Aira F. Bonfim 7 de maio de 2020

Há algum tempo tenho insistido no entrelaçamento entre os temas circo e futebol. Como todo relacionamento novo — não pelo tempo da historiografia, mas pelo que comumente encontramos nos textos contemporâneos que lemos -, os olhares de suspeita ou surpresa têm sido comuns sobre as minhas propostas. Normal.

Mas vamos ao picadeiro, que esse é o campo que me interessa.

Pensar o campo esportivo formado pelo futebol no Brasil exige um esforço de voltarmos para um passado não tão distante, mas suficientemente antigo, uma vez que os leitores aqui presentes não estavam vivos como testemunhas das primeiras décadas do século XX. Em outras palavras, esse texto bebeu de pesquisas que tiveram como fontes os jornais e as fotografias da época de 1920 e 1930. Os rádios, as televisões, a internet e as lives surgiriam muitos anos mais tarde.

A despeito desse passado, o futebol já estava lá. E junto dele, os circos. Semelhante ao futebol, o formato dos espetáculos de circo como conhecemos também foi uma “invenção” inglesa nascida no século XVIII. No Brasil e em outros países do mundo, o fenômeno dos circos foi o que mais reuniu público durante o século XIX e meados do XX, mesmo momento em que o futebol nascia, crescia e se popularizava em terras tupiniquins.

A cada terreno onde as tendas coloridas eram armadas, iniciava-se uma verdadeira disputa dos mercados ávidos por diversão nas cidades brasileiras. Mercado esse que viu o seu apogeu na primeira metade do século XX, fazendo dos circos nacionais a mais importante manifestação artística do Brasil, com grande apelo popular — mais até que o cinema nacional — e, por vezes, sendo a única diversão que chegava até os rincões da América do Sul.

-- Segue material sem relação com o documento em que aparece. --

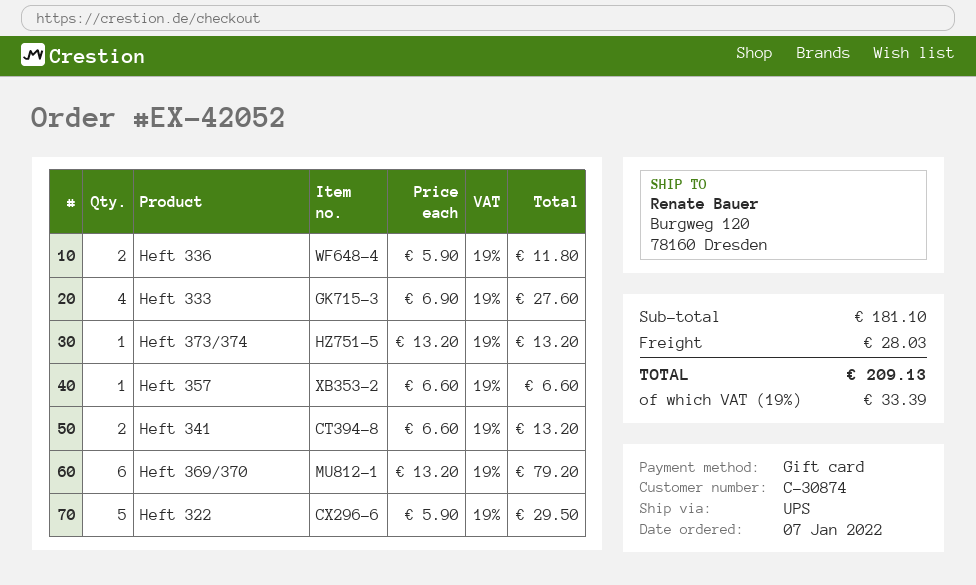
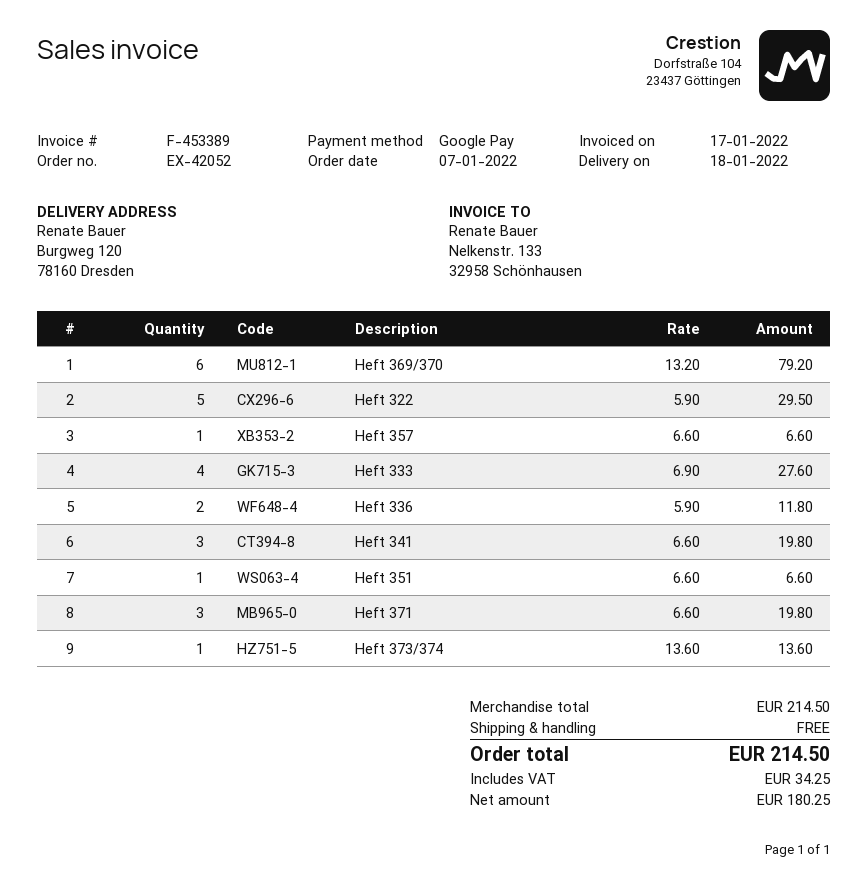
payment method: gift card -> Google Pay
Heft 373/374: 1 x 13.20 = 13.20 -> 1 x 13.60 = 13.60
Heft 341: 2 x 6.60 = 13.20 -> 3 x 6.60 = 19.80
Heft 351: none -> 1 x 6.60 = 6.60
Heft 371: none -> 3 x 6.60 = 19.80
subtotal: 181.10 -> 214.50
shipping: 28.03 -> 0.00
tax: 33.39 -> 34.25
total: 209.13 -> 214.50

Dito isso, ser um produtor de circo, papel desempenhado por famílias inteiras, homens e mulheres, artistas e empresários do ramo, fazia com que esses profissionais estivessem sempre atentos a qualquer novidade cultural capaz de seduzir e gerar maiores fidelizações com o público pagante a cada nova turnê. O futebol brasileiro, pulsante nas primeiras décadas do século XX, era uma grande arma de sedução, com pitadas regionalizadas de identificação das massas.

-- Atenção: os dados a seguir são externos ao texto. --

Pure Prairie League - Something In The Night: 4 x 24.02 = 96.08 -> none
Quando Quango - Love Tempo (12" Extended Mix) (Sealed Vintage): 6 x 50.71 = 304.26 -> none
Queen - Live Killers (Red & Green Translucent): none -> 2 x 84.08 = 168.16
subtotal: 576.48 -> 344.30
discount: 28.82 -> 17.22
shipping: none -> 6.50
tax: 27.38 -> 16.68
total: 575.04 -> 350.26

Quando voltamos no tempo e procuramos as primeiras relações entre os espetáculos circenses e o futebol brasileiro, encontramos suas associações mediadas por números inusitados e ao mesmo tempo comuns entre os artistas dos picadeiros: torneio de mini bicicletas, times de cães adestrados… todos vestidos com o fardamentos das equipes.

Essa mistura, apesar de parecer inusitada nos dias de hoje, não era exatamente uma novidade, uma vez que a sociabilidade ao ar livre, os encontros esportivos e o ambiente do tempo fora do trabalho estavam em formação e, ao mesmo tempo, em constante disputa.

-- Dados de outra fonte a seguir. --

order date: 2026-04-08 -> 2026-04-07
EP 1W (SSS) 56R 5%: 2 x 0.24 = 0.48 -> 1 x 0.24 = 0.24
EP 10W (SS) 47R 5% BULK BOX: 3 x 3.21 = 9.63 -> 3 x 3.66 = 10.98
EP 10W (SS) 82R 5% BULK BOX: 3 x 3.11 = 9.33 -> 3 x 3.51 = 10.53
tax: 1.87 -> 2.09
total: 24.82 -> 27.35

Artistas dos mais diversos números circenses já se misturavam às domingueiras das famílias burguesas cariocas fazendo atrações por troca de alguns vinténs. A rigidez que reconhecemos hoje nos ambientes promotores de uma partida de futebol, entre os principais clubes nacionais, estavam completamente flexionados nos anos 1920. O futebol dessa época misturava, ao longo de sua programação, bandas, apresentações ginásticas, gincanas com adultos e crianças, competições de corridas variadas, venda de doces, flertes entre os jovens e ações beneficentes (isso só para citar alguns numa listagem imensa). Nesse contexto, o Festival Artístico Sportivo, realizado em São Januário, é bastante elucidativo.

Era janeiro de 1930, e o clube do Vasco da Gama, do Rio de Janeiro, cedeu o seu campo de futebol, três anos após a sua inauguração, para a realização de um festival em prol da Casa do Artista (local de abrigo e apoio aos artistas da época). A iniciativa partiu do presidente vascaíno da época, o conhecido sportman Raul Campos. O evento ofereceu ao público uma programação diversificada, com a mistura de diferentes atividades esportivas e artísticas. Além de acrobacias em pé e a cavalo, cabo de guerra, ginásticas, escotismo e bandas musicais, estava uma partida de futebol entre o time do Vasco e os artistas.

De acordo com o Diário Carioca, publicado no dia 07 de janeiro, a escalação da equipe masculina contou com o primeiro team do Vasco: Jaguaré, Gradim, Sinhô, Tinoco, Badir, Chico, Bahiano, Silva, Manuel, Santos e Junqueira. Já o time de artistas era composto por membros do Circo Democrata, instalado na época na Rua Figueira de Mello, no bairro de São Cristóvão, no Rio de Janeiro — mesmo endereço do tradicional estádio do São Christóvão Athletic Club. O grupo de artistas do Democrata foi parceiro da iniciativa do Vasco e ofereceu, na mesma ocasião, a arrecadação de um dos seus espetáculos para a Casa dos Artistas.

Além da arte entrar em campo junto com o futebol, a segunda surpresa ficou a critério da escalação da equipe de artistas para a peleja. Mais uma vez os jornais, responsáveis pela divulgação da programação, deram pistas sobre o número futebolístico:

“A partida de football entre conhecidos jogadores vascaínos e as primeiras actrizes dos nossos teatros promete ser sensacional e de um chiste deveras encantador”. (Diário Carioca, Rio de Janeiro, 11 jan. 1930)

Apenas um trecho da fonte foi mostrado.